8. There is only one appellate case on point, which is Ocean Harbor Casualty Ins. Co. v. Medical Specialist of Tampa BayCase No 2011-AP-9-WS (Fla. 6th Cir. App. Ct. January 22, 2013) [26 Fla. L. Weekly Supp. 534a]. A unanimous three judge appellate panel ruled that payment above the policy fee schedule reimbursement by an insurer is considered gratuitous and voluntary and should not count against the $10,000 limit of liability for the insured’s PIP. Specifically, in Ocean Harbor, the plaintiff-medical provider was on the short-end of PIP benefits because the PIP insurer received bills from an MRI center and paid the MRI bills at 80% of the submitted reasonable charges, instead of 80% of 200% of Medicare. Thus, Ocean Harbor overpaid the PIP benefits to another provider, which was “more than it was required to pay under the insurance policy.” The appellate court agreed that Ocean Harbor, “in effect, [should] be held to only have paid what it properly should have paid under the terms of the contract and [should] get no credit for what it paid over and above the contractual, amount. The improper payments [should] be considered gratuitous and voluntary.” The appellate court agreed that “[i]f payment of the amount that it should have paid under the contract leaves an unpaid balance of PIP benefits, then Ocean Harbor [should] be required to pay the amount to other medical providers, even if the total paid exceeded the $10,000 PIP limit.”

9. A recent appellate case further clarified that there is such a thing as “non-exhaustion of benefits.” In State Farm Auto. Ins. Co. v. Roberto Rivera-Morales, MD. a/a/o Thomas Mayeko-Coklee24 Fla. L. Weekly Supp. 101a (Fla. 11th Cir. Ct. App. May 10, 2016), the three judge appellate panel, affirmed the trial court’s finding of non-exhaustion and remanded that the gratuitous payments made to the insured and other, medical provider shall be deducted from the limits so a final judgment up to $10,000.00 can be awarded.
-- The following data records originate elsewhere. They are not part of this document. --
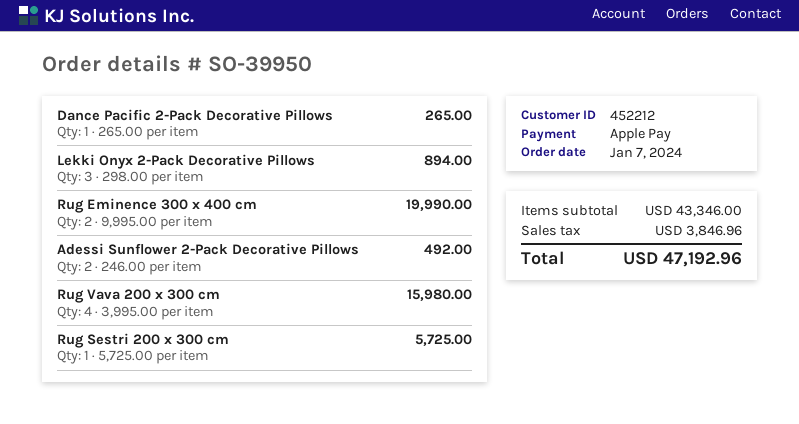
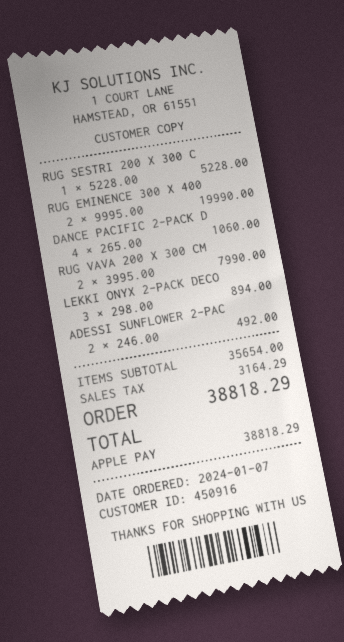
customer number: 452212 -> 450916
Dance Pacific 2-Pack Decorative Pillows: 1 x 265.00 = 265.00 -> 4 x 265.00 = 1060.00
Rug Vava 200 x 300 cm: 4 x 3995.00 = 15980.00 -> 2 x 3995.00 = 7990.00
Rug Sestri 200 x 300 cm: 1 x 5725.00 = 5725.00 -> 1 x 5228.00 = 5228.00
subtotal: 43346.00 -> 35654.00
tax: 3846.96 -> 3164.29
total: 47192.96 -> 38818.29

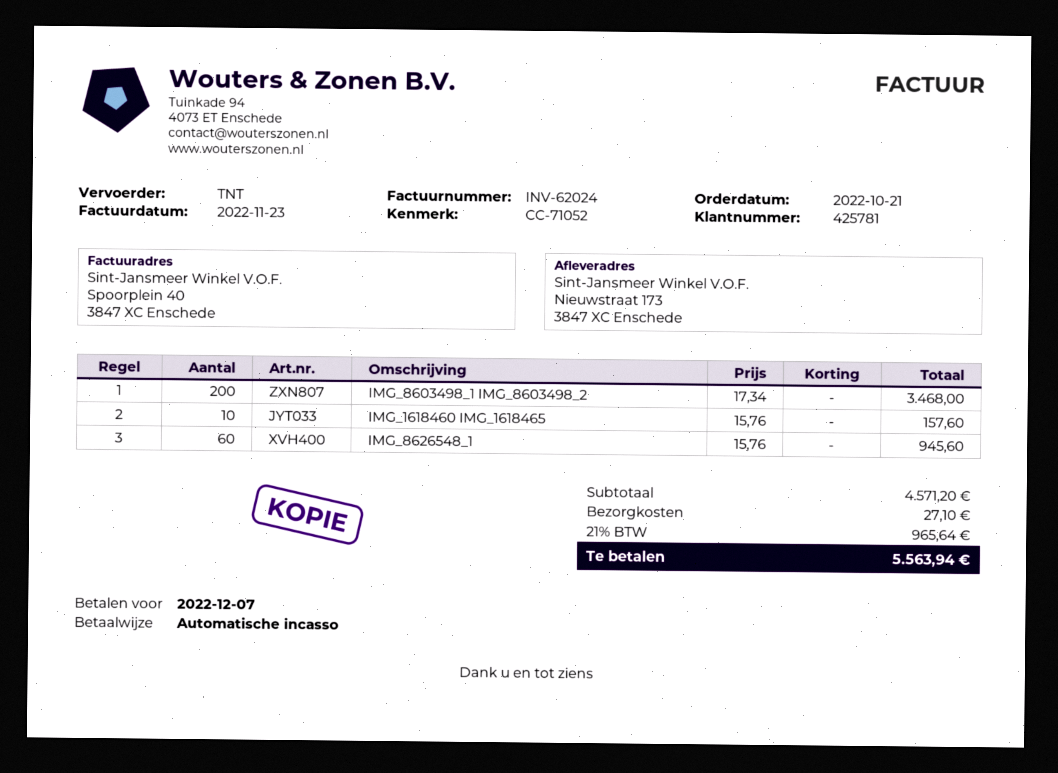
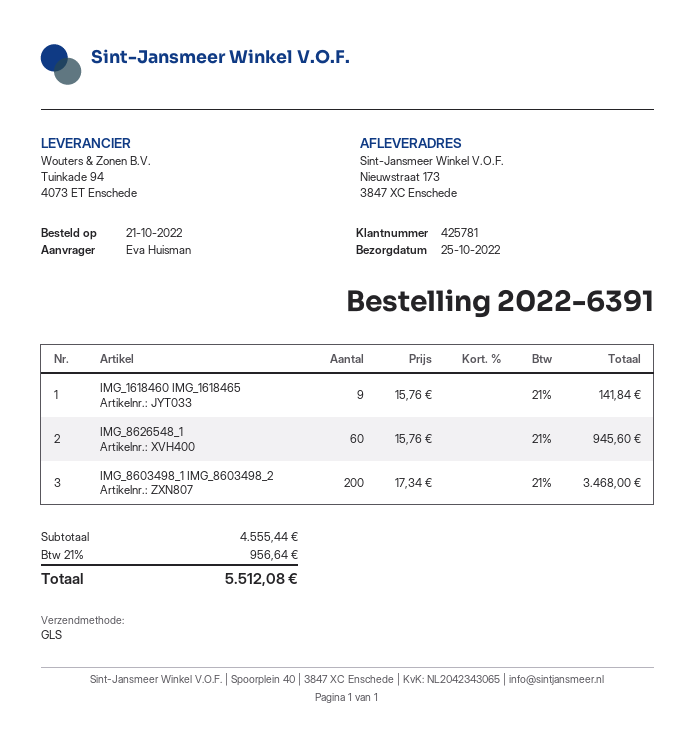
shipping method: TNT -> GLS
IMG_1618460 IMG_1618465: 10 x 15.76 = 157.60 -> 9 x 15.76 = 141.84
subtotal: 4571.20 -> 4555.44
shipping: 27.10 -> none
tax: 21% = 965.64 -> 21% = 956.64
total: 5563.94 -> 5512.08

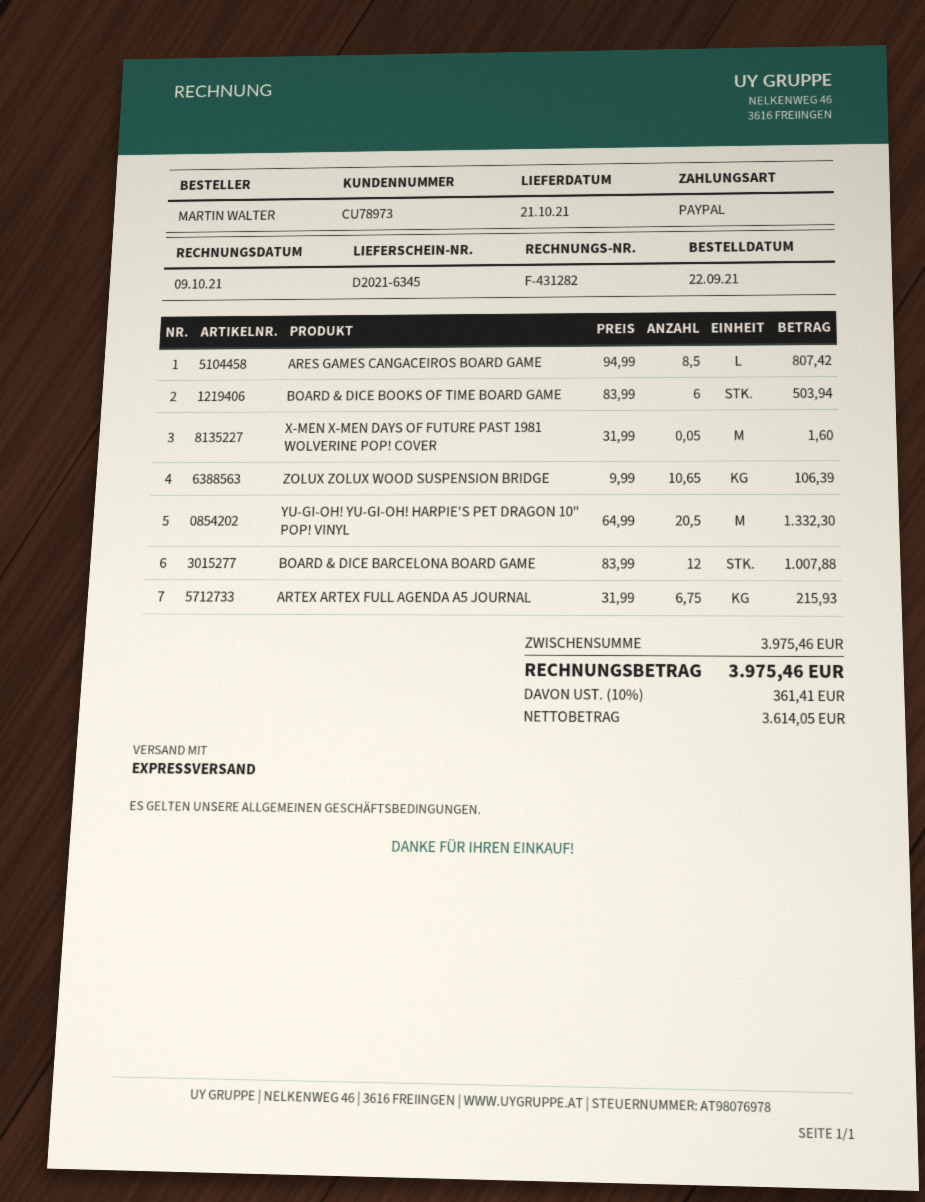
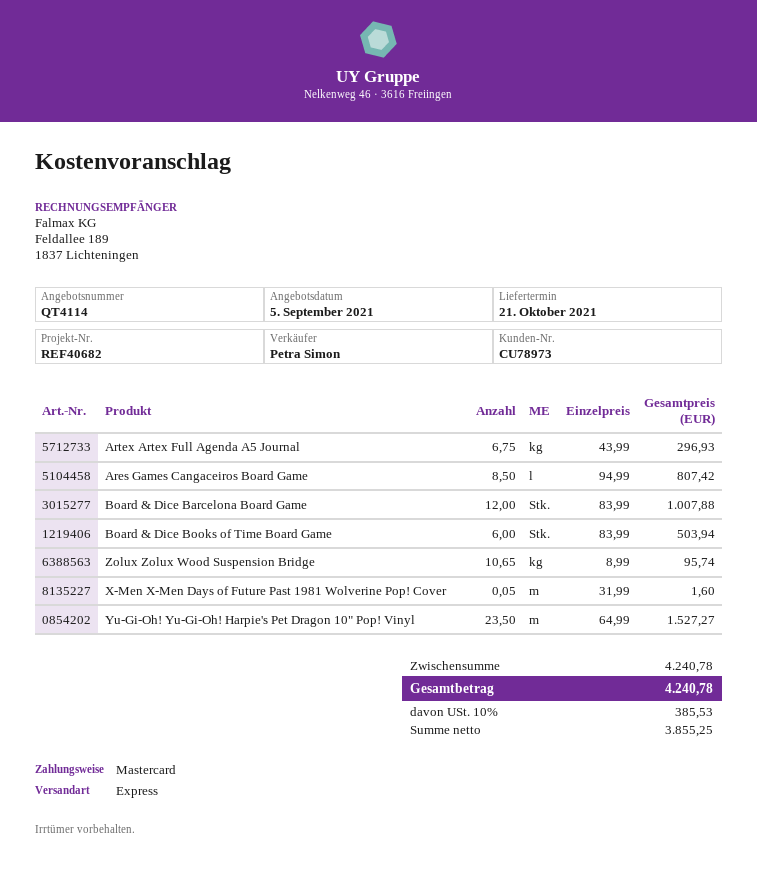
payment method: PayPal -> Mastercard
ZOLUX ZOLUX WOOD SUSPENSION BRIDGE: 10.65 x 9.99 = 106.39 -> 10.65 x 8.99 = 95.74
YU-GI-OH! YU-GI-OH! HARPIE'S PET DRAGON 10" POP! VINYL: 20.5 x 64.99 = 1332.30 -> 23.5 x 64.99 = 1527.27
ARTEX ARTEX FULL AGENDA A5 JOURNAL: 6.75 x 31.99 = 215.93 -> 6.75 x 43.99 = 296.93
subtotal: 3975.46 -> 4240.78
net: 3614.05 -> 3855.25
tax: 10% = 361.41 -> 10% = 385.53
total: 3975.46 -> 4240.78

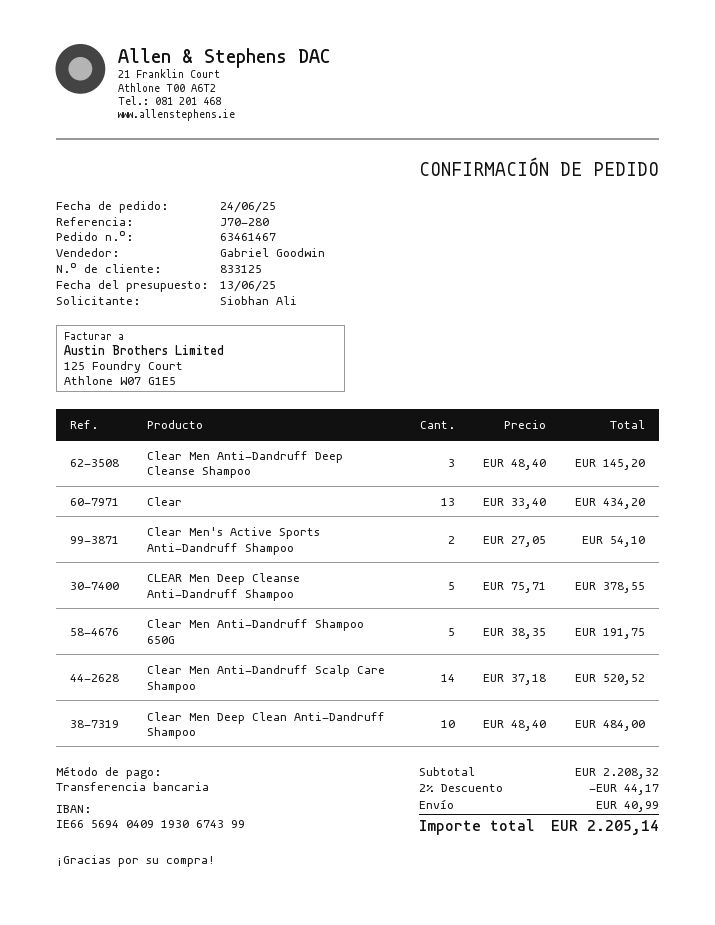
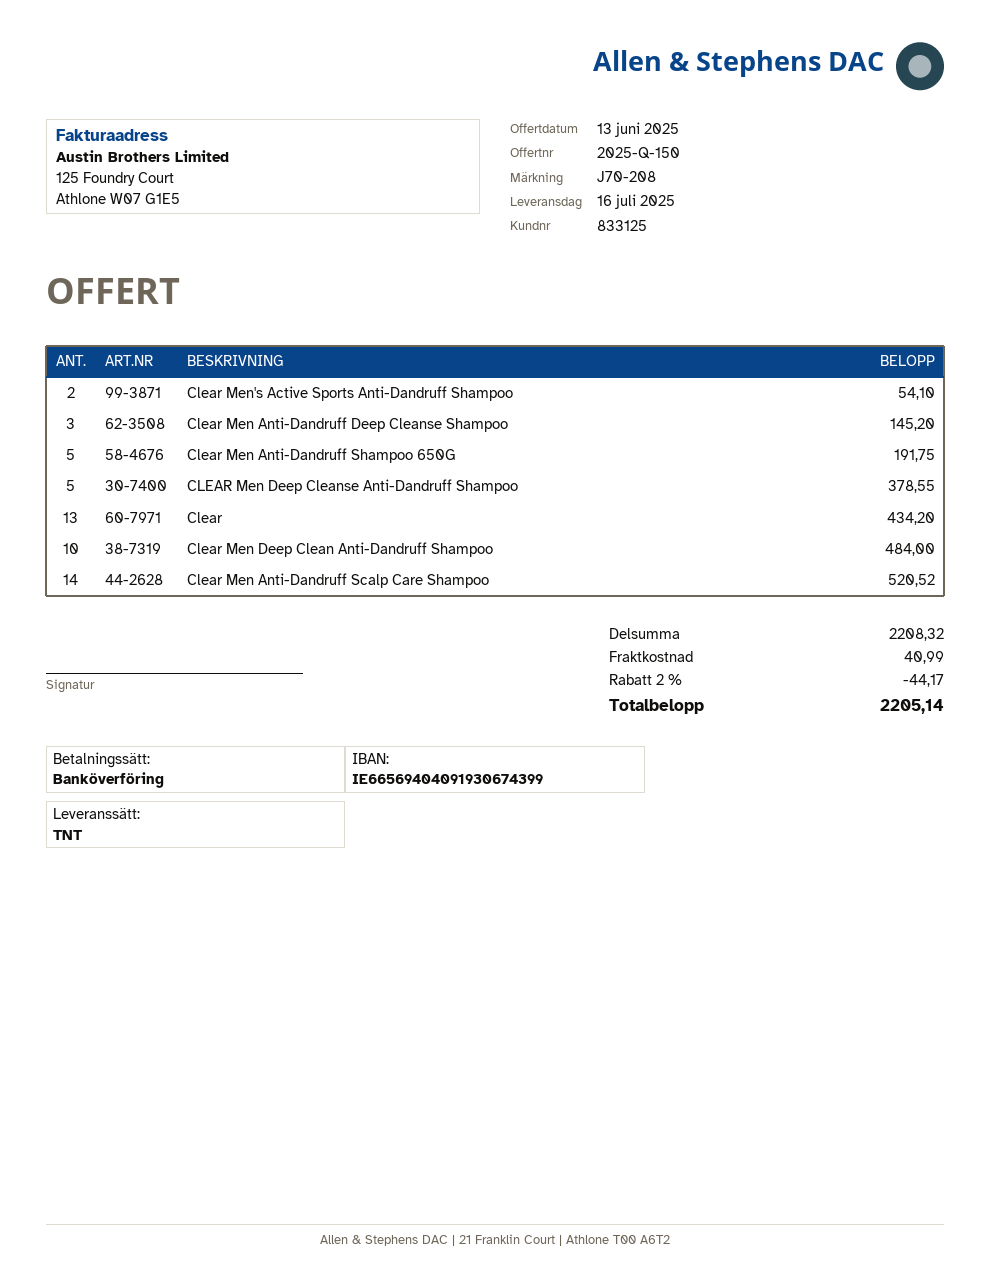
reference: J70-280 -> J70-208

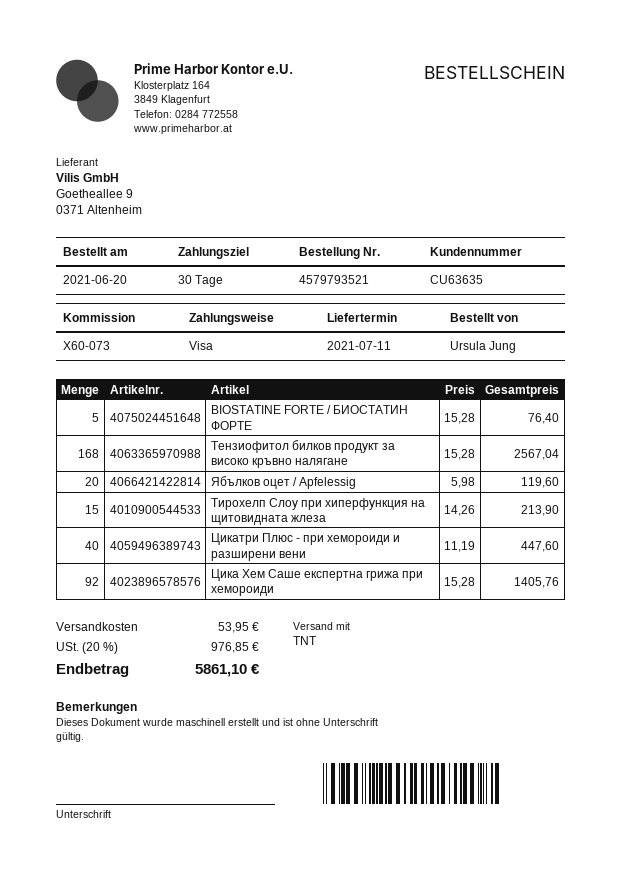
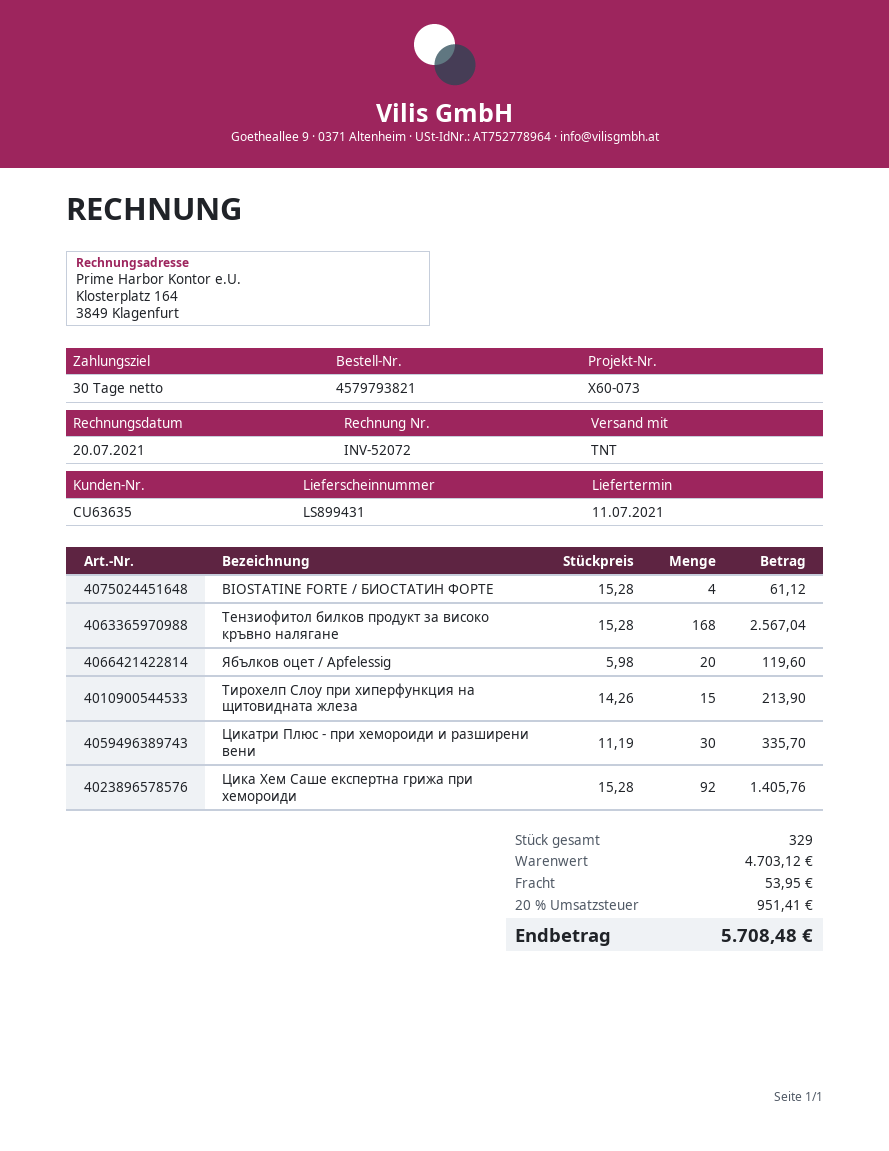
order number: 4579793521 -> 4579793821
BIOSTATINE FORTE / БИОСТАТИН ФОРТЕ: 5 x 15.28 = 76.40 -> 4 x 15.28 = 61.12
Цикатри Плюс - при хемороиди и разширени вени: 40 x 11.19 = 447.60 -> 30 x 11.19 = 335.70
tax: 20% = 976.85 -> 20% = 951.41
total: 5861.10 -> 5708.48

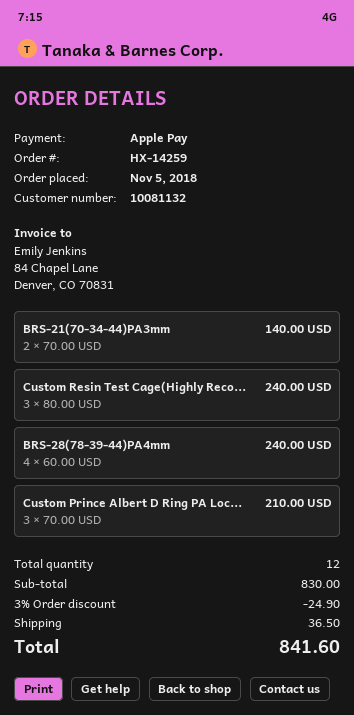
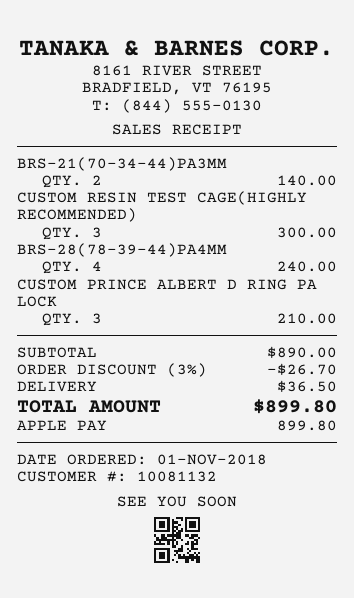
order date: 2018-11-05 -> 2018-11-01
Custom Resin Test Cage(Highly Reco...: 3 for 240.00 -> 3 for 300.00
subtotal: 830.00 -> 890.00
discount: 3% = 24.90 -> 3% = 26.70
total: 841.60 -> 899.80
Notably, the appellate court reiterated that no more than $10,000.00 can be awarded absent a finding of bad faith, but that gratuitous payments are deducted from any calculation of the limits. See also Advanced Orthopedics & Pain Management, PL. a/a/o Hans Rohrer v. GEICO Indemnity Co., Case no 16-003939 COSO 61 (denying GEICO’s affirmative defense of exhaustion based on overpayment of CPT code 97010); Stuart B. Krost M.D. P.A. a/a/o Renato Teixera v. Allstate Fire and Casualty Ins. Co., Case no. 13-009880 COSO, 62 (denying exhaustion where insurer made voluntary, gratuitous overpayment by paying in excess of applicable fee schedule).

10. For these reasons and the Record and arguments, Plaintiff’s Motion is GRANTED and the Court finds that PIP benefits are not exhausted and that Plaintiff is entitled to additional PIP benefits.